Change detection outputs
════════════════════

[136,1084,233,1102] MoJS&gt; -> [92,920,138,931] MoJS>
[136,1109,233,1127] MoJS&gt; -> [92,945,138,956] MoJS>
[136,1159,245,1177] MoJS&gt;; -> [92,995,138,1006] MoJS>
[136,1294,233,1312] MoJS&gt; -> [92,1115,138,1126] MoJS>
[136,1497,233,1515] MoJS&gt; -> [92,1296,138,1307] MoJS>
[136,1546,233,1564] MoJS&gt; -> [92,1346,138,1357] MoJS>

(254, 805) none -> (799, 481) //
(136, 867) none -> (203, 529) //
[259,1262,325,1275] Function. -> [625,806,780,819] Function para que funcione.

════════════════════

Nothing but the exact lines of the data above, from the line containing "(254, 805) none -> (799, 481) //" through the last, should appear in the answer.

(254, 805) none -> (799, 481) //
(136, 867) none -> (203, 529) //
[259,1262,325,1275] Function. -> [625,806,780,819] Function para que funcione.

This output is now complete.